— Task to carry out —
For the records below, say how many lines contain the string "Weighted". Give no other text.

— Records for the exercise —
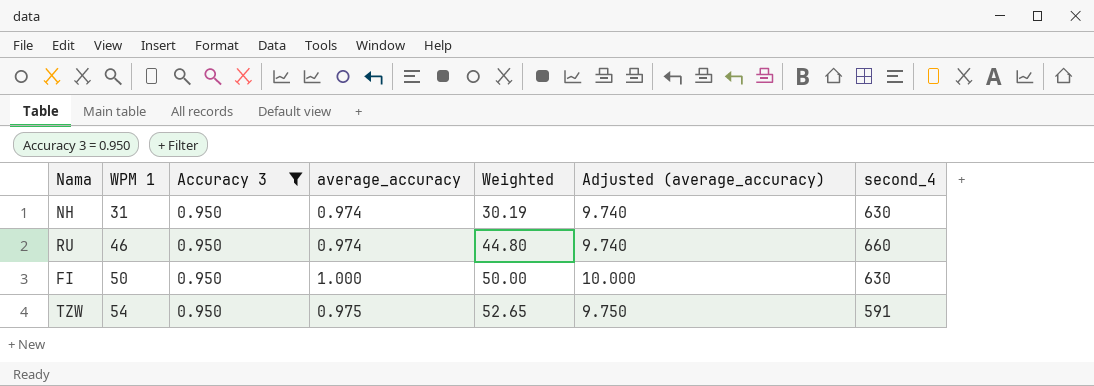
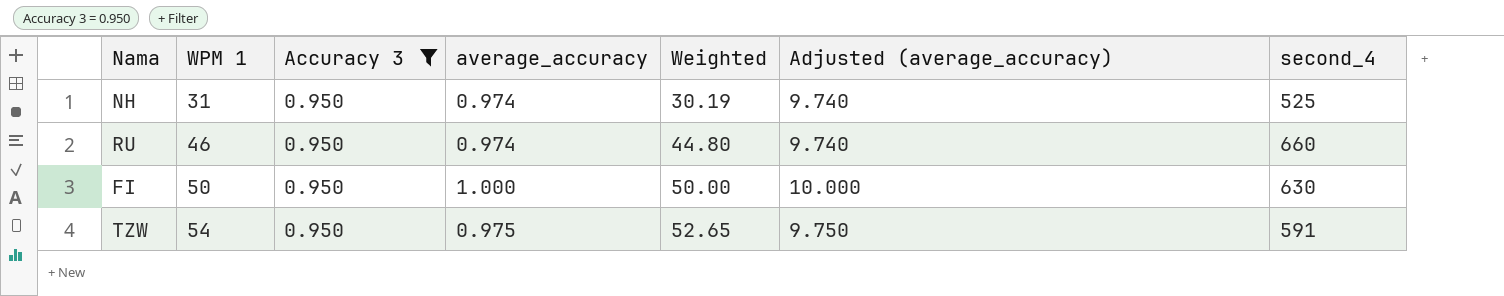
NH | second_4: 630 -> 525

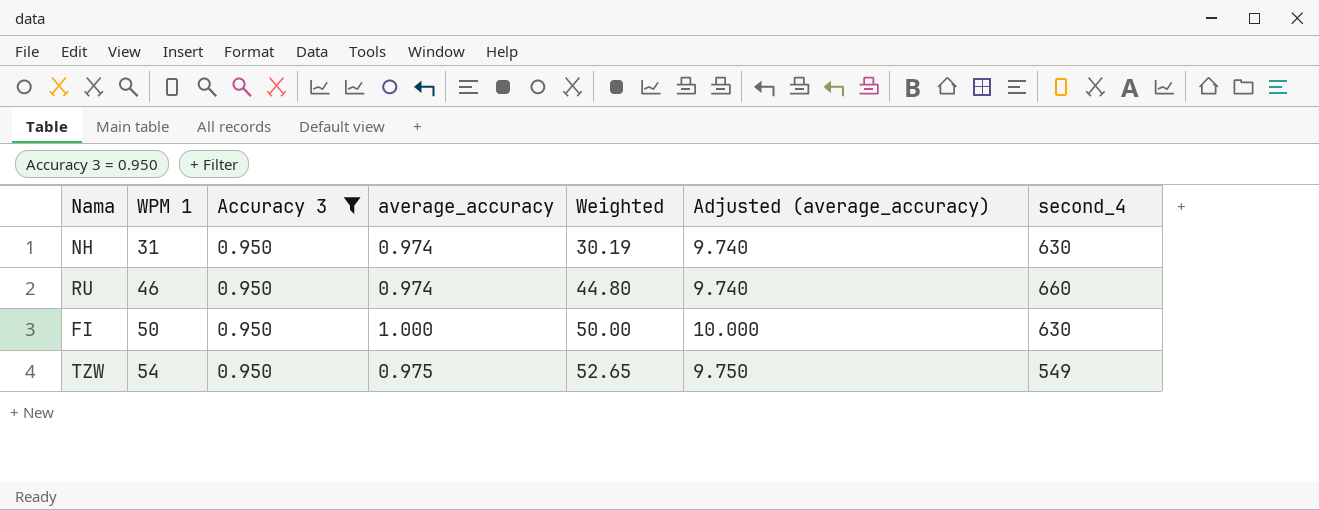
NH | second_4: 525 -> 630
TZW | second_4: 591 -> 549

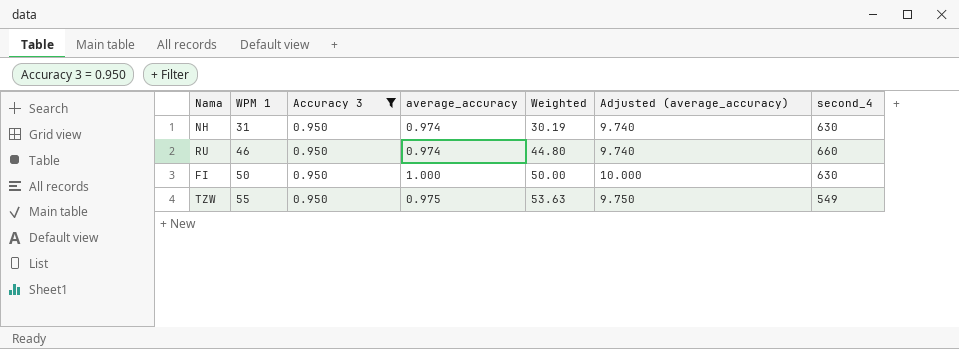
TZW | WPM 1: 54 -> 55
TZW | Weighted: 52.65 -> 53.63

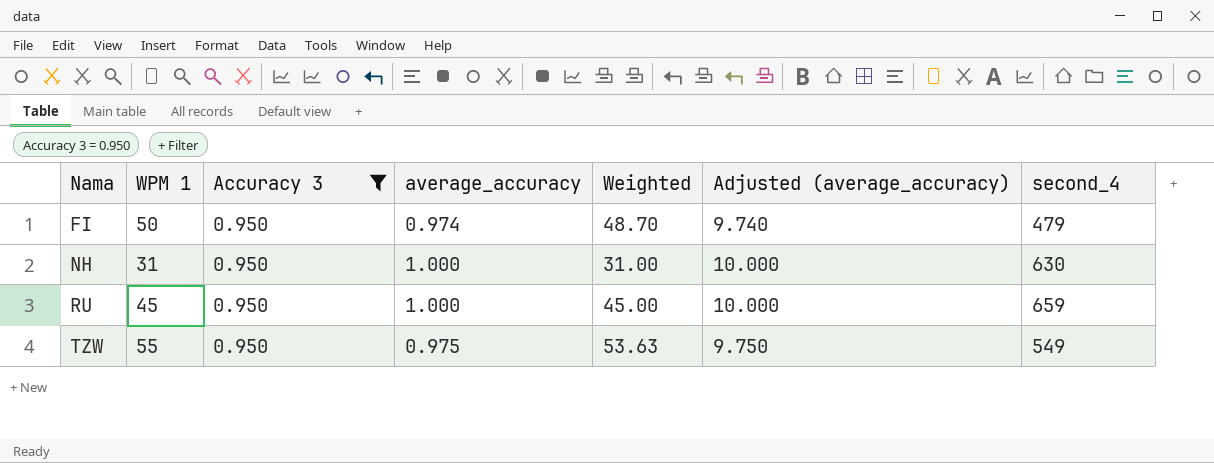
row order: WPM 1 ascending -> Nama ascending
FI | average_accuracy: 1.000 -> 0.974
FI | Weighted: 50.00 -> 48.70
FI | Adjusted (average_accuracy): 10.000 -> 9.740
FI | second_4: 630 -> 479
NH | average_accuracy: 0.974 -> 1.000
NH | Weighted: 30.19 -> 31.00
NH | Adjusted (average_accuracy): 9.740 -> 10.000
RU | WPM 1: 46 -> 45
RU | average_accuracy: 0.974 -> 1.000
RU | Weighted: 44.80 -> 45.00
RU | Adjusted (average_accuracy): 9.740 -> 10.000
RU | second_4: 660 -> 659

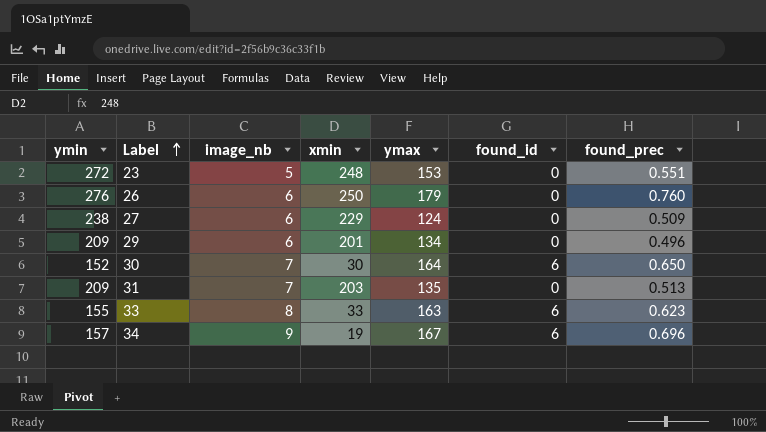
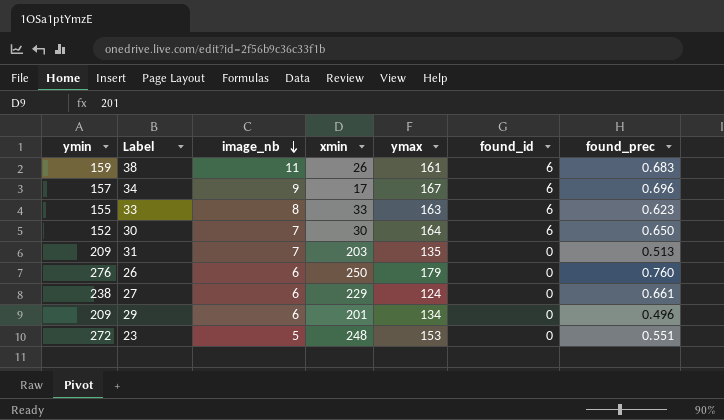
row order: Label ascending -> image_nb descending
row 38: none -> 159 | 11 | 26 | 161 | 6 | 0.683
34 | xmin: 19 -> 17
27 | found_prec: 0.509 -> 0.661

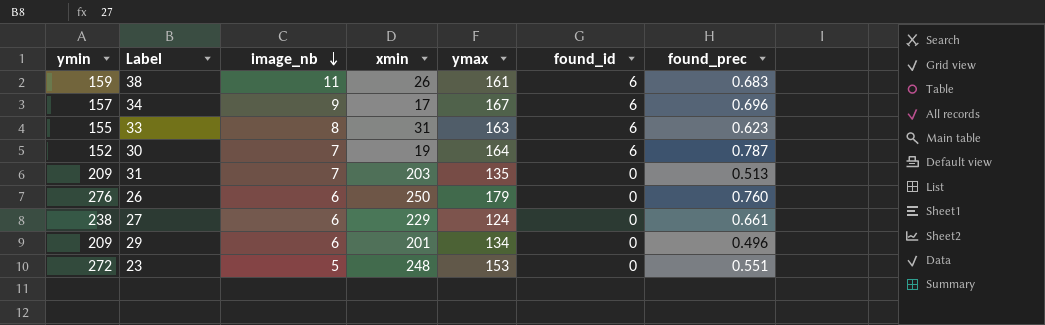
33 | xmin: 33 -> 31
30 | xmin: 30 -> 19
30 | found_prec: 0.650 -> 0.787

— Answer section —
4